Richard Judson et al. Atherosclerosis. 2004 Dec.

Abstract

We have investigated the association between APOE genotypes and C-reactive protein (CRP) levels in a cohort of approximately 600 individuals who were candidates for statin therapy. An association had been previously reported between the APOE3 allele and elevated CRP levels. That study only examined men. We have reproduced that association in men and have extended the finding to women. We also investigated the effect of the interaction between APOE genotype and hormone replacement therapy (HRT) status on CRP levels, adjusting for body mass index (BMI) and other covariates. BMI and HRT are also significant predictors of CRP, as previously reported. The effect of HRT is strong enough that the contribution of APOE genotype is no longer statistically significant among women on HRT. We also demonstrate that the presence or absence of the single SNP Cysl30Arg (which distinguishes APOE4 from APOE2 and APOE3) is sufficient to determine whether an individual is predisposed to higher or lower CRP levels.
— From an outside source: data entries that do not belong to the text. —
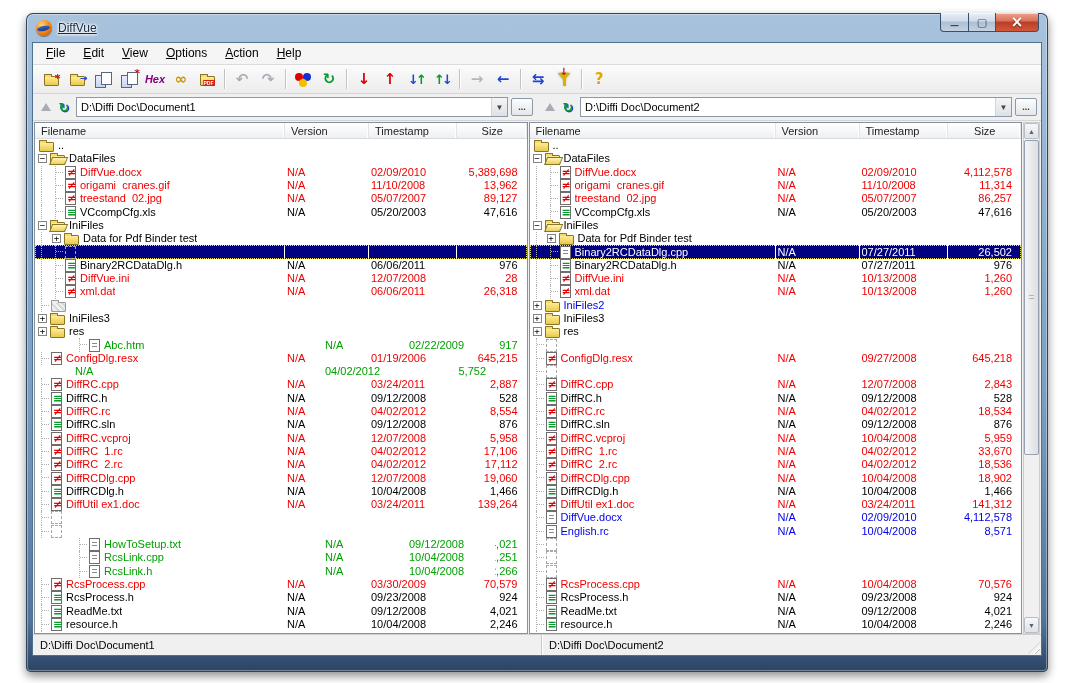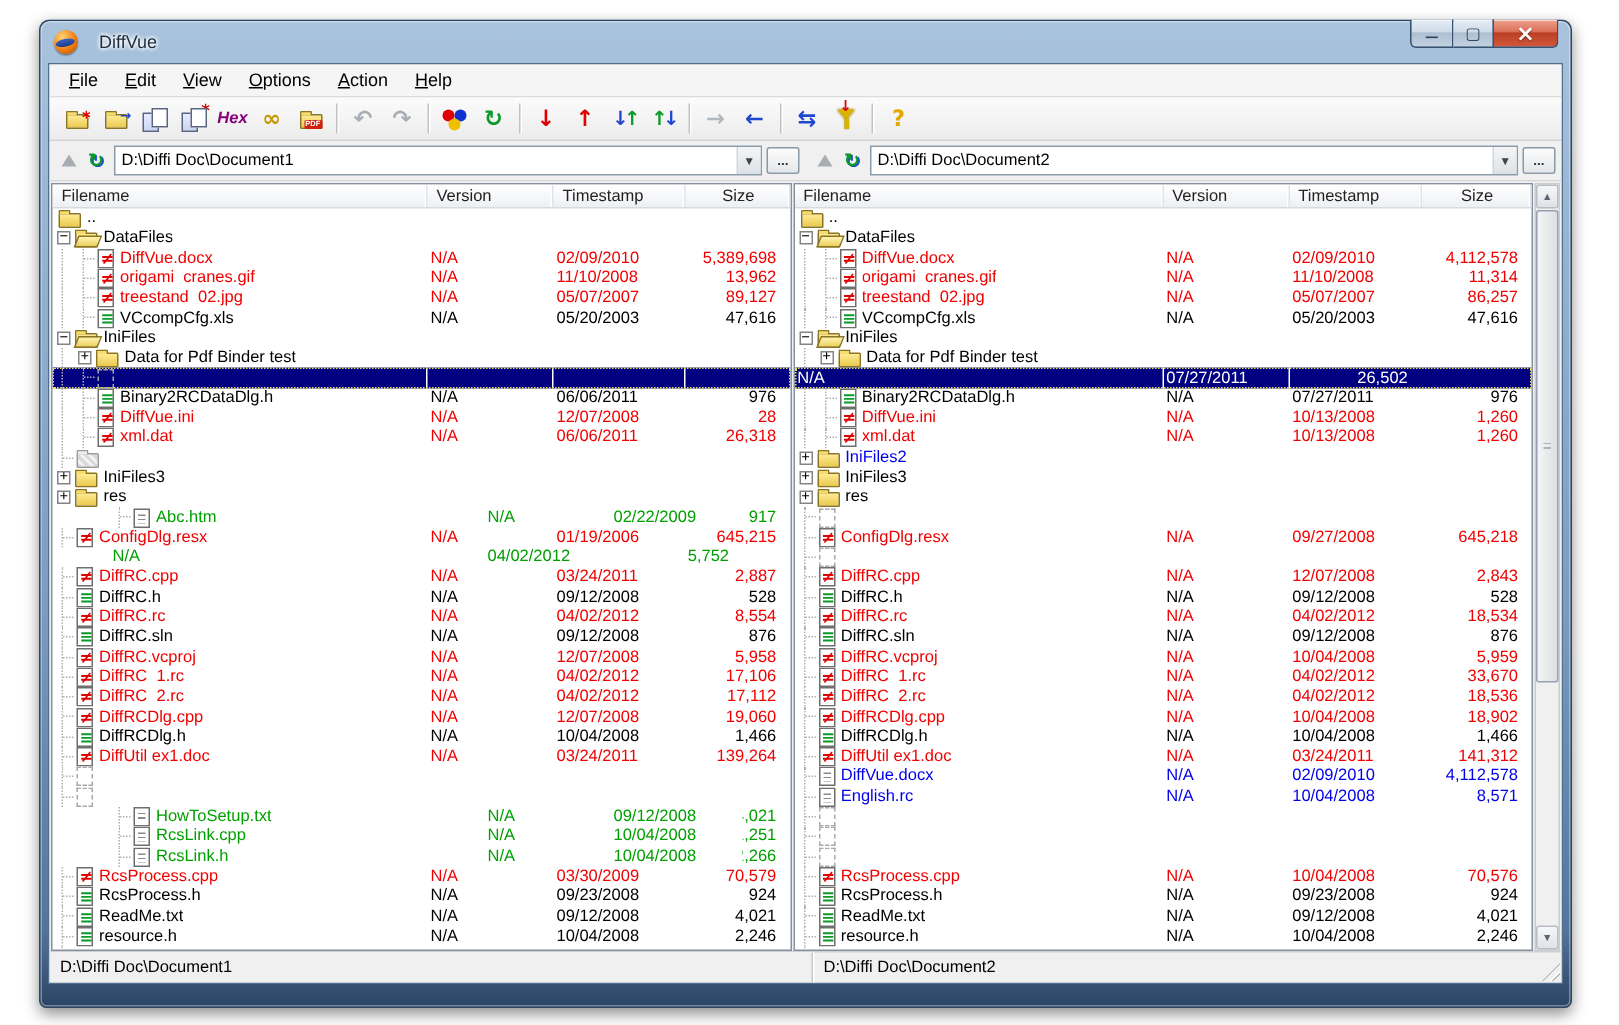--- a/index.html
+++ b/index.html
@@ -9,22 +9,22 @@
             border-radius:7px 7px 5px 5px;
             background:linear-gradient(#a9c3dd, #8fafcf 30%, #7b9cc0 60%, #53759c 92%, #2b4364);
             box-shadow:0 4px 10px rgba(0,0,0,.45), 0 0 0 1px #2e4560 inset, 0 0 0 2px rgba(255,255,255,.35) inset; }
   
   .titlebar { height:29px; display:flex; align-items:center; padding-left:10px; position:relative; }
   .app-ico { width:16px; height:16px; border-radius:50%; position:relative; flex:none;
              background:radial-gradient(circle at 35% 30%, #ffd27a, #f08010 55%, #b34a00);
              box-shadow:0 1px 1px rgba(0,0,0,.4); }
   .app-ico::after { content:''; position:absolute; left:1px; top:6px; width:13px; height:5px;
              background:linear-gradient(#3b63c4,#1b3a8c); border-radius:50%; transform:rotate(-12deg); }
-  .title-text { margin-left:14px; font-size:12px; color:#1c2c3c;
-             text-shadow:0 0 3px #fff,0 0 3px #fff,0 0 3px #fff; }
+  .title-text { margin-left:6px; font-size:12px; color:#1c2c3c;
+             text-shadow:0 0 3px #fff,0 0 3px #fff,0 0 3px #fff;text-decoration:underline; }
   .caption { position:absolute; top:0; right:9px; display:flex; }
   .cap { height:19px; border:1px solid #37506e; border-top:none; display:flex; align-items:center; justify-content:center;
          background:linear-gradient(#e7eef6,#cfdbe8 45%,#aebfd2 50%,#c3d2e2); color:#fff; cursor:default;
          box-shadow:0 1px 0 rgba(255,255,255,.6) inset; }
   .cap-min { width:29px; border-radius:0 0 0 4px; }
   .cap-max { width:27px; border-left:none; }
   .cap-close { width:43px; border-left:none; border-radius:0 0 4px 0;
          background:linear-gradient(#f0a globalization,#d9705a 45%,#b93f24 50%,#d2573a); 
          background:linear-gradient(#efa38e,#d9705a 45%,#b93f24 50%,#d2573a); }
   .cap-min::before { content:'—'; font:bold 9px/9px "DejaVu Sans",sans-serif; color:#31485f; margin-top:6px; }
@@ -557,20 +557,21 @@
               <div class="c ts"></div>
               <div class="c sz"></div>
             </div>
             <div class="row black">
               <div class="c name"><span class="vline"></span><span class="expandbox">+</span><span class="i-folder"></span><span class="gap"></span><span class="nm">Data for Pdf Binder test</span></div>
               <div class="c ver"></div>
               <div class="c ts"></div>
               <div class="c sz"></div>
             </div>
             <div class="row black sel">
+              <div class="c name"><span class="vline"></span><span class="tree"></span><span class="i-doc"></span><span class="gap"></span><span class="nm">Binary2RCDataDlg.cpp</span></div>
               <div class="c ver">N/A</div>
               <div class="c ts">07/27/2011</div>
               <div class="c sz">26,502</div>
             </div>
             <div class="row black">
               <div class="c name"><span class="vline"></span><span class="tree"></span><span class="i-doc same"></span><span class="gap"></span><span class="nm">Binary2RCDataDlg.h</span></div>
               <div class="c ver">N/A</div>
               <div class="c ts">07/27/2011</div>
               <div class="c sz">976</div>
             </div>

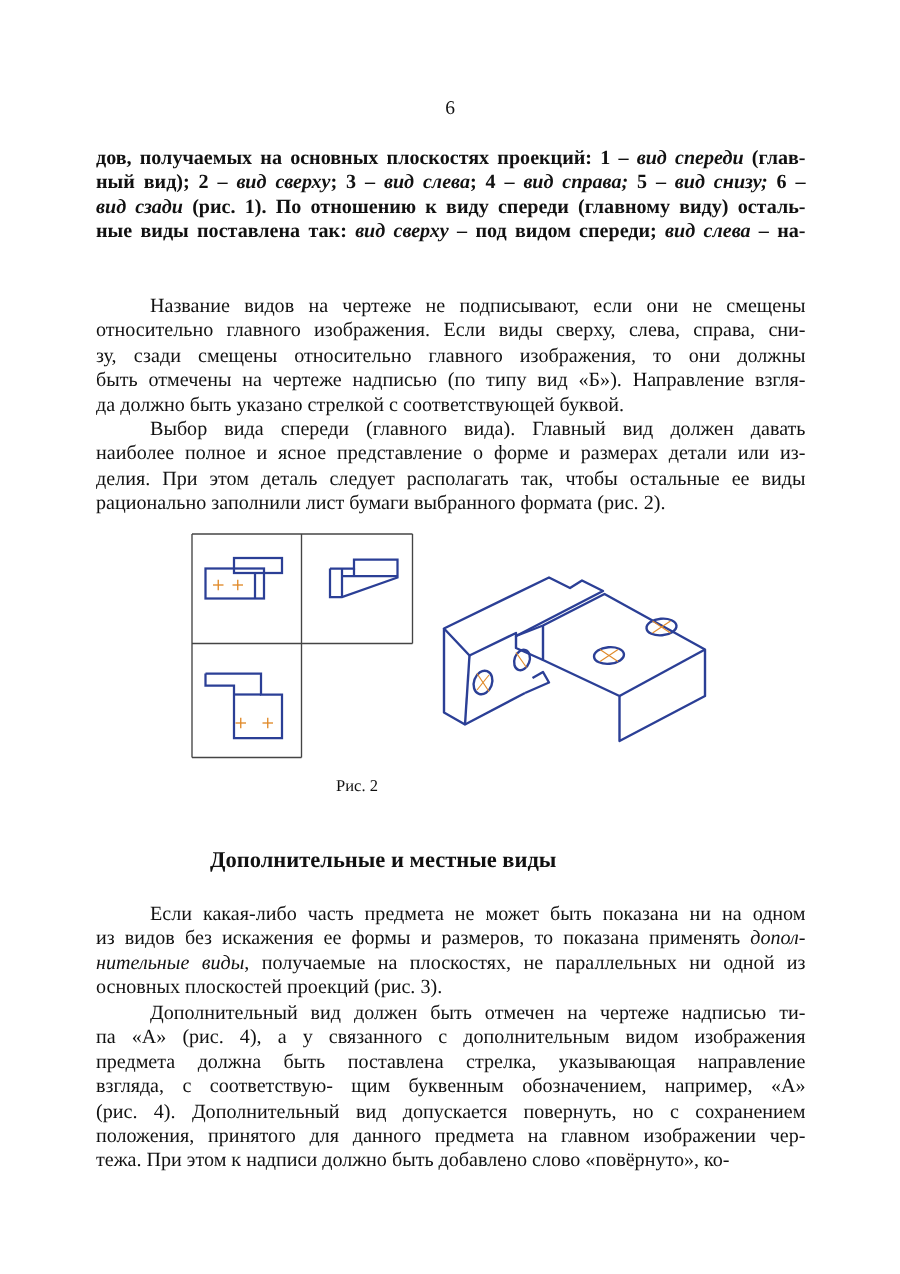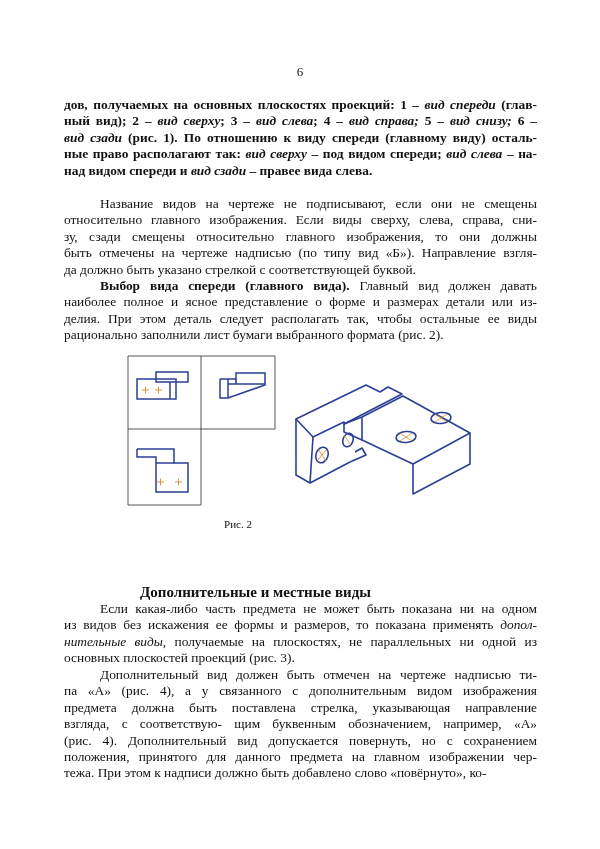--- a/index.html
+++ b/index.html
@@ -5,37 +5,36 @@
   html, body { margin: 0; padding: 0; background: #ffffff; }
   body { width: 600px; height: 849px; position: relative; overflow: hidden;
          font-family: "Liberation Serif", "DejaVu Serif", serif; color: #111; }
   .page-number { position: absolute; top: 64px; left: 0; width: 600px; text-align: center;
                  font-size: 13px; }
   .text { position: absolute; left: 64px; width: 473px; font-size: 13.4px; line-height: 16.4px; }
   .line { display: block; text-align: justify; text-align-last: justify; white-space: nowrap; height: 16.4px; }
   .line.last { text-align-last: left; }
   .indent { padding-left: 36px; }
   i { font-style: italic; }
-  b { font-weight: bold; }
+  b { font-weight: normal; }
   .figure { position: absolute; left: 0; top: 352px; width: 600px; height: 160px; }
   .caption { position: absolute; top: 518px; left: 0; width: 476px; text-align: center; font-size: 11px; }
-  .heading { position: absolute; top: 584px; left: 0; width: 511px; text-align: center;
+  .heading { position: absolute; top: 566px; left: 0; width: 511px; text-align: center;
              font-weight: bold; font-size: 15px; }
 </style>
 </head>
 <body>
 
 <div class="page-number">6</div>
 
 <div class="text" style="top:97px;font-weight:bold;">
     <span class="line"><span>дов, получаемых на основных плоскостях проекций: 1 – </span><i>вид спереди</i><span> (глав-</span></span>
     <span class="line"><span>ный вид); 2 – </span><i>вид сверху</i><span>; 3 – </span><i>вид слева</i><span>; 4 – </span><i>вид справа;</i><span> 5 – </span><i>вид снизу;</i><span> 6 –</span></span>
     <span class="line"><i>вид сзади</i><span> (рис. 1). По отношению к виду спереди (главному виду) осталь-</span></span>
-    <span class="line"><span>ные право располагают так: </span><i>вид сверху</i><span> – под видом спереди; </span><i>вид слева</i><span> – на-</span></span>
-    <span class="line last"><span>над видом спереди и </span><i>вид сзади</i><span> – правее вида слева.</span></span>
+    <span class="line"><span>ные виды поставлена так: </span><i>вид сверху</i><span> – под видом спереди; </span><i>вид слева</i><span> – на-</span></span>
   </div>
 <div class="text" style="top:196px;">
     <span class="line indent"><span>Название видов на чертеже не подписывают, если они не смещены</span></span>
     <span class="line"><span>относительно главного изображения. Если виды сверху, слева, справа, сни-</span></span>
     <span class="line"><span>зу, сзади смещены относительно главного изображения, то они должны</span></span>
     <span class="line"><span>быть отмечены на чертеже надписью (по типу вид «Б»). Направление взгля-</span></span>
     <span class="line last"><span>да должно быть указано стрелкой с соответствующей буквой.</span></span>
   </div>
 <div class="text" style="top:278px;">
     <span class="line indent"><b>Выбор вида спереди (главного вида).</b><span> Главный вид должен давать</span></span>

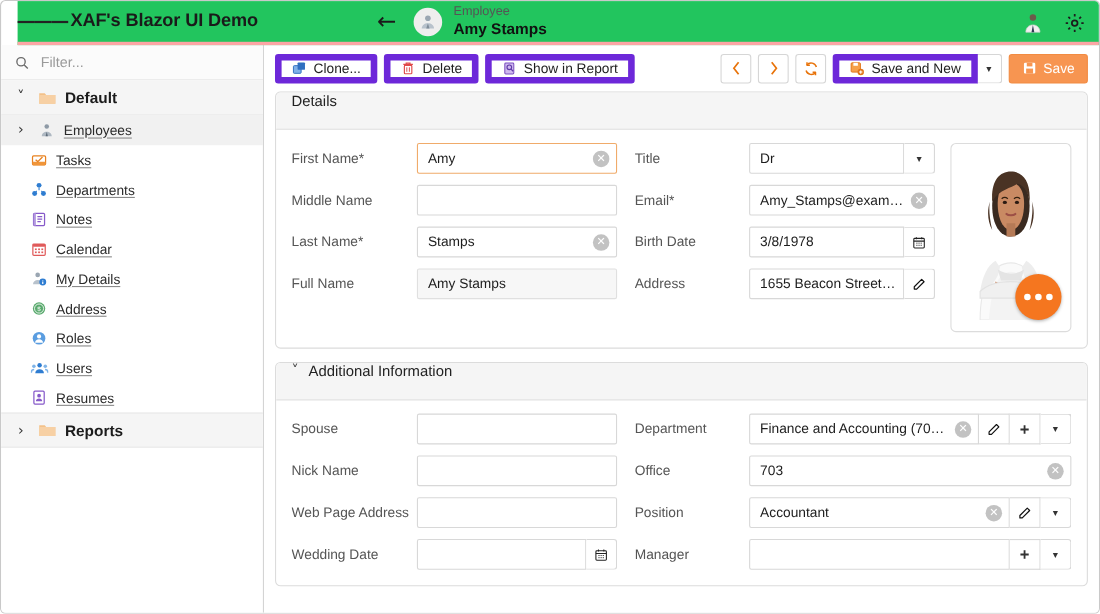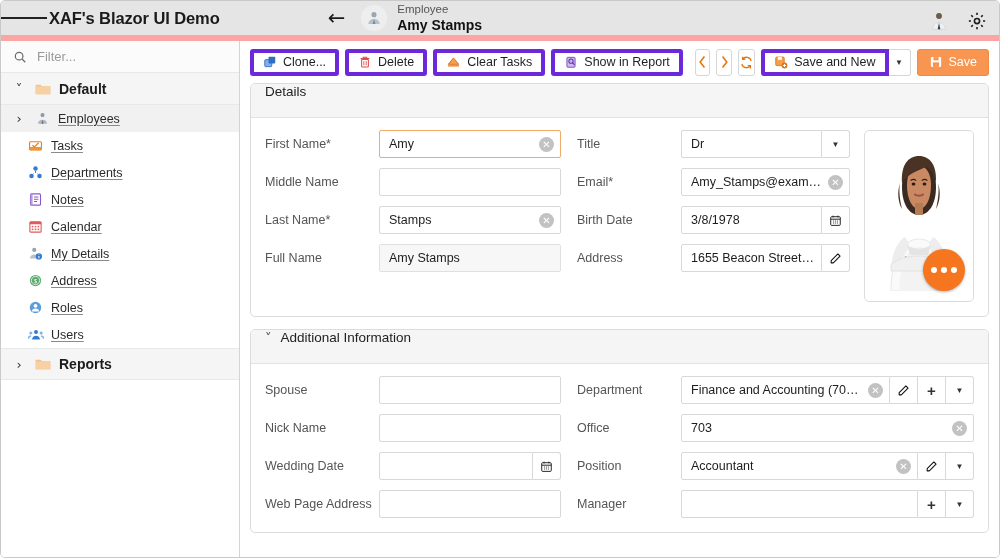--- a/index.html
+++ b/index.html
@@ -16,23 +16,24 @@
     overflow: hidden;
     display: flex;
     flex-direction: column;
     background: #ffffff;
   }
 
   
   .header {
     height: 40px; min-height: 40px;
     display: flex; align-items: center;
-    background: #e5e5e5;
-    border-bottom: 6px solid #fca5a5;
+    background: #22c55e;
+    border-bottom: 3px solid #fca5a5;
     position: relative;
+    margin-left: 15px;
   }
   .burger {
     width: 46px; height: 40px;
     display: flex; align-items: center; justify-content: center;
     cursor: pointer;
   }
   .burger span {
     display: block; width: 18px; height: 2px;
     background: #222; margin: 2px 0;
   }
@@ -114,23 +115,23 @@
     background: #ffffff;
     display: flex; flex-direction: column;
     overflow: hidden;
   }
   .toolbar {
     height: 42px; min-height: 42px;
     display: flex; align-items: center;
     padding: 0 10px; gap: 6px;
   }
   .tb-btn {
-    height: 27px; display: inline-flex; align-items: center;
+    height: 27px; display: inline-flex; 
     gap: 6px; padding: 0 9px;
-    background: #fff; border: 4px solid #6d28d9; border-radius: 3px;
+    background: #fff; border: 6px solid #6d28d9; border-radius: 3px;
     font-size: 12.5px; color: #1f1f1f; cursor: pointer;
     white-space: nowrap;
   }
   .tb-icon-btn {
     width: 28px; height: 27px; padding: 0;
     display: inline-flex; align-items: center; justify-content: center;
     background: #fff; border: 1px solid #d6d6d6; border-radius: 3px;
     cursor: pointer; color: #e8730a; font-size: 14px;
   }
   .spacer { flex: 1; }
@@ -399,20 +400,30 @@
             <circle cx="13" cy="8" r="3.3" fill="#2f7dd1"></circle>
             <path d="M6.6 20c0-3.9 2.9-6.1 6.4-6.1s6.4 2.2 6.4 6.1z" fill="#2f7dd1"></path>
             <circle cx="4.6" cy="9.6" r="2.6" fill="#7fb4e8"></circle>
             <circle cx="21.4" cy="9.6" r="2.6" fill="#7fb4e8"></circle>
             <path d="M0.6 19c0-3 2-4.7 4.4-4.7M25.4 19c0-3-2-4.7-4.4-4.7" stroke="#7fb4e8" stroke-width="2.4" fill="none"></path>
           </svg>
         </span>
         <span class="lbl">Users</span>
       </div>
 
+      <div class="nav-item indent">
+        <span class="ic">
+          <svg width="15" height="15" viewBox="0 0 24 24">
+            <rect x="4.5" y="2.6" width="15" height="18.8" rx="1.6" fill="#fff" stroke="#8659c9" stroke-width="1.8"></rect>
+            <circle cx="12" cy="9.2" r="2.7" fill="#8659c9"></circle>
+            <path d="M7.4 17.4c0-2.6 2-4 4.6-4s4.6 1.4 4.6 4z" fill="#8659c9"></path>
+          </svg>
+        </span>
+        <span class="lbl">Resumes</span>
+      </div>
 
       <div class="nav-group second">
         <span class="chev">›</span>
         <svg width="16" height="14" viewBox="0 0 24 20">
           <path d="M1 3.5h7.5l2 2.4H23V18H1z" fill="#f3c189"></path>
           <path d="M1 5.9h22V18H1z" fill="#f7d0a4"></path>
         </svg>
         <span class="grp-label">Reports</span>
       </div>
     </div>
@@ -430,27 +441,20 @@
         <div class="tb-btn">
           <svg width="14" height="14" viewBox="0 0 24 24">
             <path d="M4.5 6.2h15" stroke="#e04a4a" stroke-width="2"></path>
             <path d="M9 6.2V4h6v2.2" fill="none" stroke="#e04a4a" stroke-width="1.8"></path>
             <rect x="6.2" y="7.6" width="11.6" height="13" rx="1.3" fill="#fff" stroke="#e04a4a" stroke-width="1.8"></rect>
             <g stroke="#e04a4a" stroke-width="1.5">
                 <path d="M10 10.6v7M14 10.6v7"></path>
               </g>
           </svg>
           <span>Delete</span>
-        </div>
-        <div class="tb-btn">
-          <svg width="15" height="14" viewBox="0 0 24 24">
-            <path d="M12 5 L21 16 H3 Z" fill="#f6a04a" stroke="#e0751a" stroke-width="1.7" stroke-linejoin="round"></path>
-            <path d="M2.6 18.6h18.8" stroke="#e0751a" stroke-width="2"></path>
-          </svg>
-          <span>Clear Tasks</span>
         </div>
         <div class="tb-btn">
           <svg width="14" height="14" viewBox="0 0 24 24">
             <rect x="5" y="4" width="14" height="17" rx="1.5" fill="#cfb8ef" stroke="#7a4fc0" stroke-width="1.6"></rect>
             <circle cx="12" cy="10.6" r="3.6" fill="none" stroke="#5f3aa6" stroke-width="1.8"></circle>
             <path d="M14.8 13.4 18 16.8" stroke="#5f3aa6" stroke-width="2"></path>
           </svg>
           <span>Show in Report</span>
         </div>
 
@@ -647,44 +651,44 @@
                 </div>
                 <div class="frow">
                   <div class="flabel">Nick Name</div>
                   <div class="fctl">
                     <div class="inp">
                       <span class="txt"></span>
                     </div>
                   </div>
                 </div>
                 <div class="frow">
+                  <div class="flabel">Web Page Address</div>
+                  <div class="fctl">
+                    <div class="inp">
+                      <span class="txt"></span>
+                    </div>
+                  </div>
+                </div>
+                <div class="frow">
                   <div class="flabel">Wedding Date</div>
                   <div class="fctl">
                     <div class="inp has-adorn">
                       <span class="txt"></span>
                     </div>
                     <div class="adorn last">
                       <svg width="13" height="13" viewBox="0 0 24 24" fill="none" stroke="#222" stroke-width="1.8">
                         <rect x="3.2" y="5" width="17.6" height="16" rx="1.6"></rect>
                         <path d="M3.2 9.6h17.6M7.5 3v3.4M16.5 3v3.4" stroke-width="1.8"></path>
                         <g stroke-width="1.5">
                             <path d="M7.4 13h2M11 13h2M14.6 13h2M7.4 16.6h2M11 16.6h2M14.6 16.6h2"></path>
                           </g>
                       </svg>
                     </div>
                   </div>
                 </div>
-                <div class="frow">
-                  <div class="flabel">Web Page Address</div>
-                  <div class="fctl">
-                    <div class="inp">
-                      <span class="txt"></span>
-                    </div>
-                  </div>
-                </div>
               </div>
 
               <div class="col col-b">
                 <div class="frow">
                   <div class="flabel">Department</div>
                   <div class="fctl">
                     <div class="inp has-adorn">
                       <span class="txt">Finance and Accounting (703, ...</span>
                       <span class="clear">✕</span>
                     </div>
Essentially, the presence of one or two copies of APOE4 is associated with a reduction of CRP levels by approximately 34% relative to individuals with zero copies (1.73 mg/L for subjects with one or two copies versus 2.63 mg/L for subjects with zero copies of APOE4). We also tested previously reported associations between CRP levels and polymorphisms in the CRP and IL6 genes. These associations were not reproduced in our cohort.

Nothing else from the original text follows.